At first, I was going to choose my sense of smell to give up, since it seems to be so minor in a person's life, plus there are so many unpleasant smells that I could do without. Then I remembered that taste is affected by smell, and I would be losing part of taste as well as smell in one shot. That would kinda suck.

Ultimately, I decided, and this was a tough one, that I would lose my sense of taste to be perfectly healthy otherwise. I would not be able to taste my favorite foods, but I could still smell them. I love the smell of a nice, hoppy beer and always take a great, big whiff before my first taste of a new beer. Perhaps I would eat more healthfully (you know, eat to live, rather than live to eat) but not have to sacrifice the world of wonderfully smelling foods.

Wednesday, February 3, 2010

"Weird" Things I've Done

What is the weirdest thing you have ever done?
I struggled with this question. I've done some unusual things, but nothing completely unheard of. I don't know if there's anything weird enough to be fulfilling as an answer to such a question. Here are several "weird" things I've done. Perhaps you can decide which is the weirdest.

My husband and I have converted our entire front and back yard lawns into organic, native gardens to better support the local native ecosystem, save on mowing (work, pollution, noise), and make better use of rainwater.

Don and I sometimes take "beer-cations", which are road trips planned around specific breweries and pubs where our favorite microbrewed beers are available.

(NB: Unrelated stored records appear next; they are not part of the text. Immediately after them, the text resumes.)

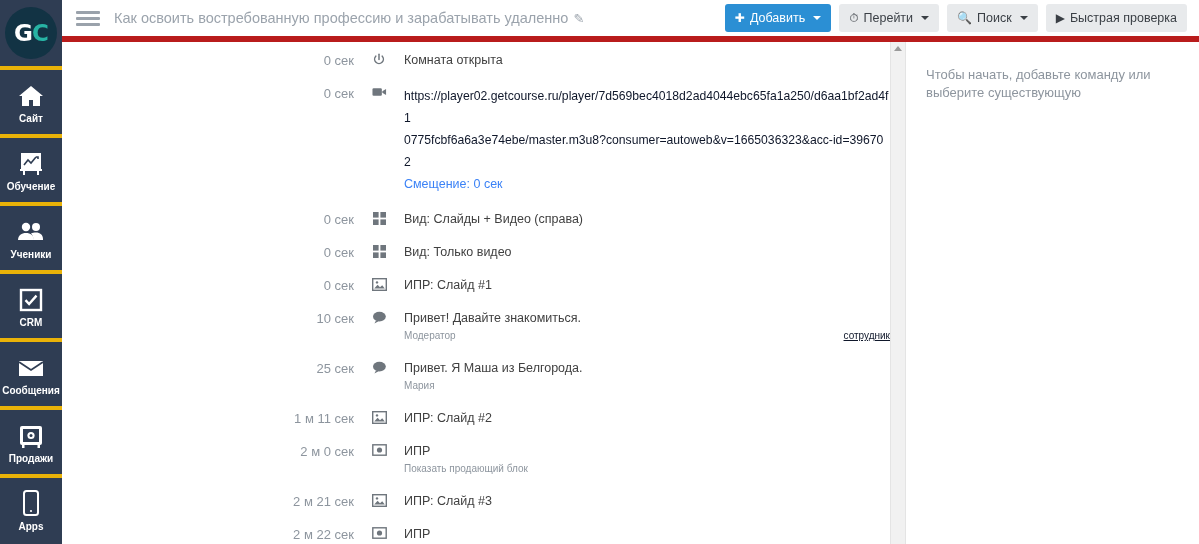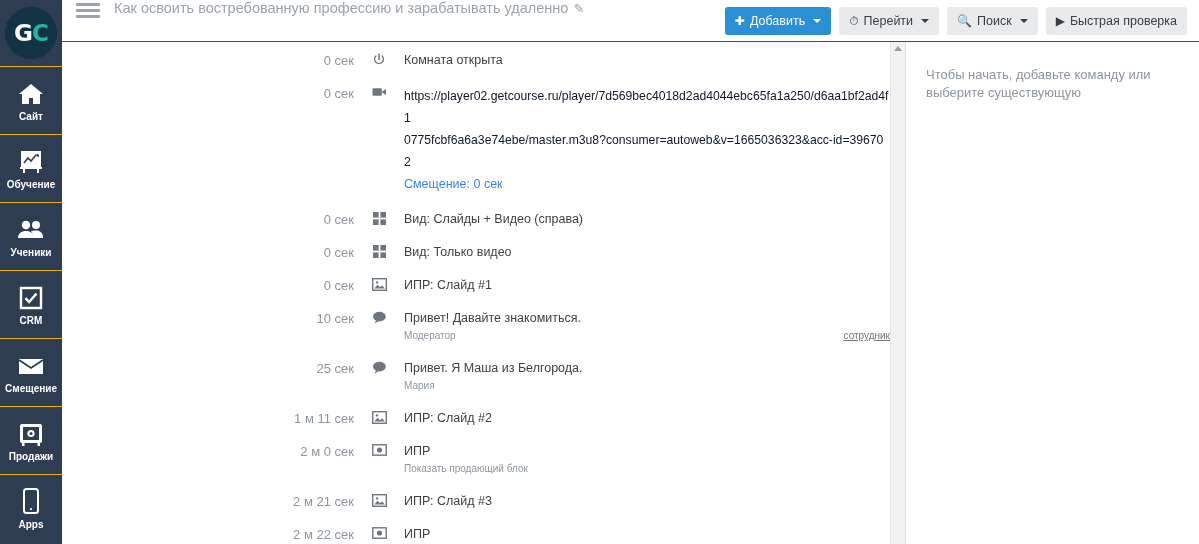--- a/index.html
+++ b/index.html
@@ -58,8 +58,8 @@
   
   .header {
     height: 42px; flex: 0 0 42px;
-    display: flex; 
-    border-bottom: 1px solid #b91c1c;
+    display: flex; align-items: center;
+    border-bottom: 6px solid #b91c1c;
     background: #ffffff;
     padding: 0 12px 0 10px;
   }

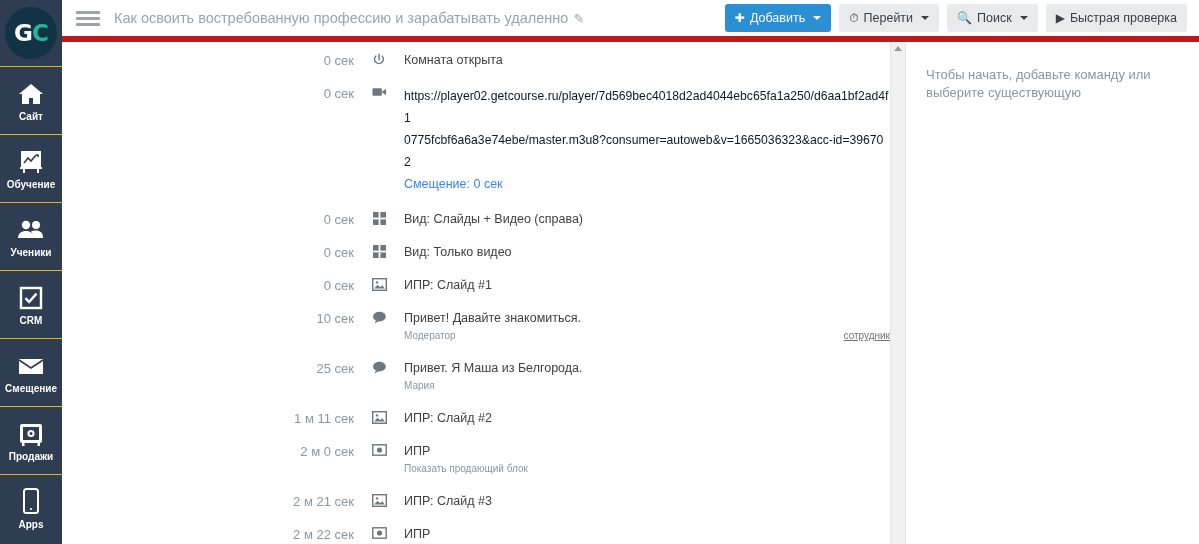--- a/index.html
+++ b/index.html
@@ -42,7 +42,7 @@
     display: flex; flex-direction: column;
     align-items: center; justify-content: center;
     color: #ffffff; cursor: pointer;
-    border-top: 1px solid #eab308;
+    border-top: 4px solid #eab308;
     gap: 2px;
   }
   .nav-item .ico { height: 30px; display: flex; align-items: center; justify-content: center; }

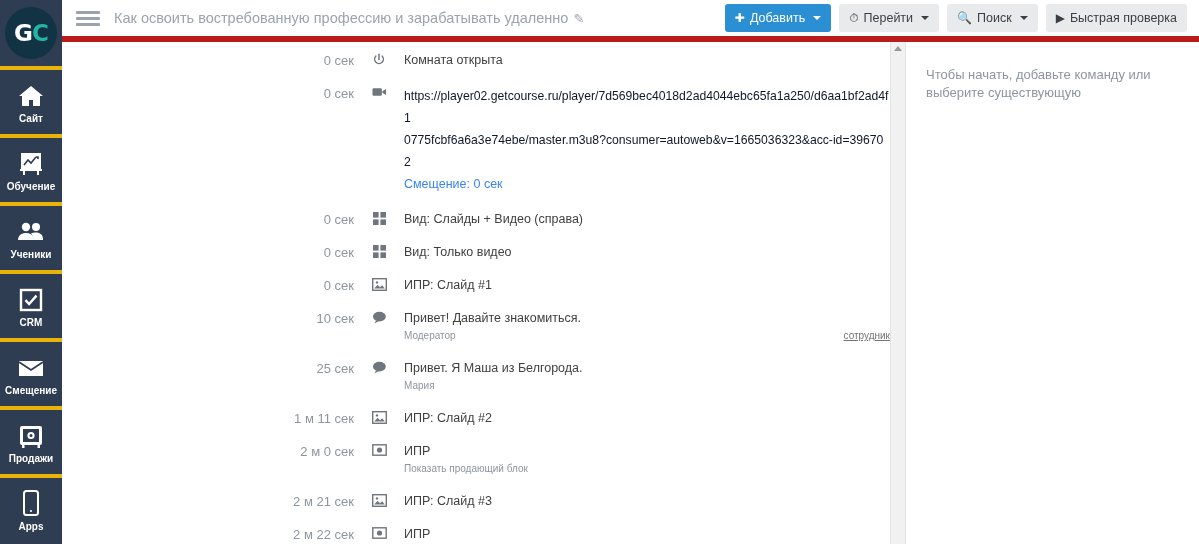--- a/index.html
+++ b/index.html
@@ -129,7 +129,7 @@
     justify-content: space-between;
   }
   .row .main .sub .who { width: 188px; flex: 0 0 188px; }
-  .row .main .sub .tag { color: #737373; text-decoration: underline; }
+  .row .main .sub .tag { color: #0f172a; text-decoration: underline; }
   .row .main .urlline { font-size: 12.2px; color: #0f172a; line-height: 22px; word-break: break-all; }
   .row .main .offset { font-size: 12.5px; color: #3b82f6; line-height: 22px; }
   .ico-gray { color: #6f767d; display: block; }

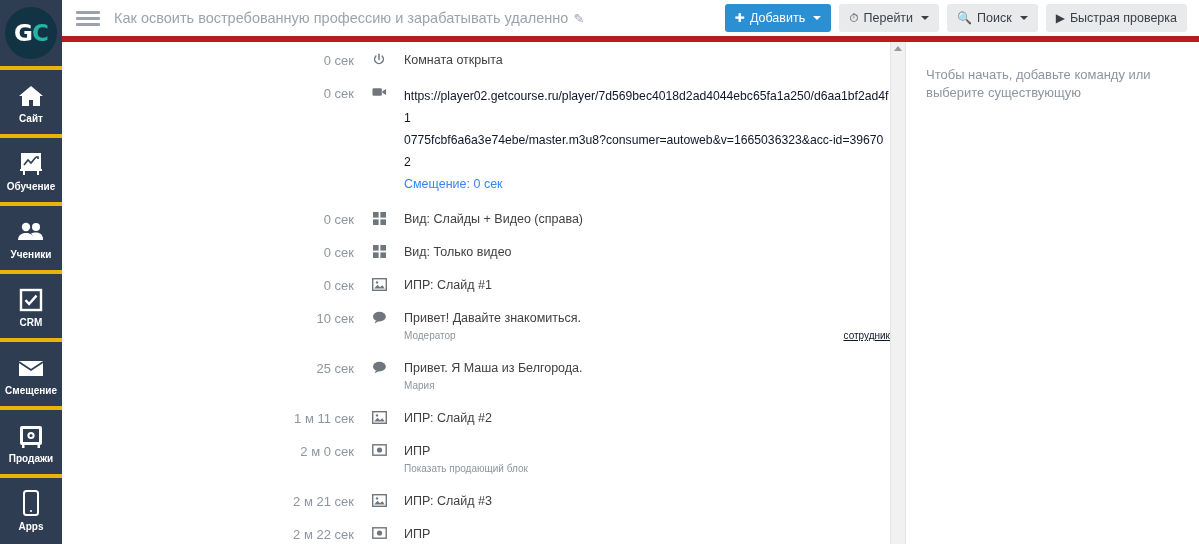--- a/index.html
+++ b/index.html
@@ -199,7 +199,7 @@
             <path d="M3 5l12 8 12-8" stroke="#2f3d53" stroke-width="1.8" fill="none"></path>
           </svg>
       </span>
-      <span class="nav-label">Смещение</span>
+      <span class="nav-label">Сообщения</span>
     </div>
 
     <div class="nav-item">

I have endured three months on a "yeast-free" diet (which I hated but made me skinny for a while). I had to cut out sugar and all sugar substitutes, yeast (breads, beer), vinegar, additives, and other specific items. I also had to limit my dairy and fruit consumption. It was doctor-ordered by my fibromyalgia doctor at the time, who suspected I had a yeast overgrowth in my gut, and could be contributing to my fibromyalgia symptoms... but he was wrong. I felt awful on this diet and he ordered me to stop after three months instead of six months.

I had a tonsillectomy a few years ago because the crypts in my tonsils were breeding bacteria and making tonsilloliths that I had to periodically poke out with Q-tips or water jets or my fingers.

I'm sure I've done other things that some people consider weird, but this is all I can come up with for now.